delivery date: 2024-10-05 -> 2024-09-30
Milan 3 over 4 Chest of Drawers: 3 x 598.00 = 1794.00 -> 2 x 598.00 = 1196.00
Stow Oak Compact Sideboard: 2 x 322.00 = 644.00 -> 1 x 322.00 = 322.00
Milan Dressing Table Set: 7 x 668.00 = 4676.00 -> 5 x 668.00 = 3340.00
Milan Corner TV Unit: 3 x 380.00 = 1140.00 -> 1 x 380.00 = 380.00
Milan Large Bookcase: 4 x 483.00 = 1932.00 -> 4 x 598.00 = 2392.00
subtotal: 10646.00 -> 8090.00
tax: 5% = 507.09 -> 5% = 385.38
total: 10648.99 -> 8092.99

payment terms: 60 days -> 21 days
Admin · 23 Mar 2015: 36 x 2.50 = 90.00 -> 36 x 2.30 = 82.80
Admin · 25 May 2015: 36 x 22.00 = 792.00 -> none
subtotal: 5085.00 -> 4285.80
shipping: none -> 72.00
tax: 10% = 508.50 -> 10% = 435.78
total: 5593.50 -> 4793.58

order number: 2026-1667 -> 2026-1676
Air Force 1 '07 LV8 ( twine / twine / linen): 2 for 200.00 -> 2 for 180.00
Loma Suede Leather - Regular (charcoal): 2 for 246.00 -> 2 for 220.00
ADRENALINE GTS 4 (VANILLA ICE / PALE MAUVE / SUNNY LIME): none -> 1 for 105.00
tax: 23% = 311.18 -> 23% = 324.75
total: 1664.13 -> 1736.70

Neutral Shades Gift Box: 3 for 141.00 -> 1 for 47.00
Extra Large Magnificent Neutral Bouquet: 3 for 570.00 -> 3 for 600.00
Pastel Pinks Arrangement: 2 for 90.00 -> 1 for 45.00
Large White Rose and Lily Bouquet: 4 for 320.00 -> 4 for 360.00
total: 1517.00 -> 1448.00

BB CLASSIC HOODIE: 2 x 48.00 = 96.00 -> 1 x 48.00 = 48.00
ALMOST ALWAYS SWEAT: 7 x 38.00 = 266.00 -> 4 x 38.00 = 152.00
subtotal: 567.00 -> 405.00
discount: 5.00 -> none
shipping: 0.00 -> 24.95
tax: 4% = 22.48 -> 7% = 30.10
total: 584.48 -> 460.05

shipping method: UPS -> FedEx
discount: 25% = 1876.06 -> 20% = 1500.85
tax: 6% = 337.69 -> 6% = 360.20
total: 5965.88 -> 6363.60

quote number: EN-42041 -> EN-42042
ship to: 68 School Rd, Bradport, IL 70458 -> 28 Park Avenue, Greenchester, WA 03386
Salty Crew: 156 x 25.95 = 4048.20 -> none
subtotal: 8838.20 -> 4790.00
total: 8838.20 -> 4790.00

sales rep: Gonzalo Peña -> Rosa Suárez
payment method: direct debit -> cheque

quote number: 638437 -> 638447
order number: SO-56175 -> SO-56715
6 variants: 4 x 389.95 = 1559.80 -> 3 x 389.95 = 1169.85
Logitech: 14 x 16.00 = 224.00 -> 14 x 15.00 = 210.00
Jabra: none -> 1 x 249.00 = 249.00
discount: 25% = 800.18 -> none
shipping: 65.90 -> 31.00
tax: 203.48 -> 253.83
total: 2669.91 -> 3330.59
-- -- --
▸ Assignment:
Everything from the line containing "total: 1517.00 -> 1448.00" to the final line of the entries above should be output exactly, and nothing more.

▸ Answer to the exercise:
total: 1517.00 -> 1448.00

BB CLASSIC HOODIE: 2 x 48.00 = 96.00 -> 1 x 48.00 = 48.00
ALMOST ALWAYS SWEAT: 7 x 38.00 = 266.00 -> 4 x 38.00 = 152.00
subtotal: 567.00 -> 405.00
discount: 5.00 -> none
shipping: 0.00 -> 24.95
tax: 4% = 22.48 -> 7% = 30.10
total: 584.48 -> 460.05

shipping method: UPS -> FedEx
discount: 25% = 1876.06 -> 20% = 1500.85
tax: 6% = 337.69 -> 6% = 360.20
total: 5965.88 -> 6363.60

quote number: EN-42041 -> EN-42042
ship to: 68 School Rd, Bradport, IL 70458 -> 28 Park Avenue, Greenchester, WA 03386
Salty Crew: 156 x 25.95 = 4048.20 -> none
subtotal: 8838.20 -> 4790.00
total: 8838.20 -> 4790.00

sales rep: Gonzalo Peña -> Rosa Suárez
payment method: direct debit -> cheque

quote number: 638437 -> 638447
order number: SO-56175 -> SO-56715
6 variants: 4 x 389.95 = 1559.80 -> 3 x 389.95 = 1169.85
Logitech: 14 x 16.00 = 224.00 -> 14 x 15.00 = 210.00
Jabra: none -> 1 x 249.00 = 249.00
discount: 25% = 800.18 -> none
shipping: 65.90 -> 31.00
tax: 203.48 -> 253.83
total: 2669.91 -> 3330.59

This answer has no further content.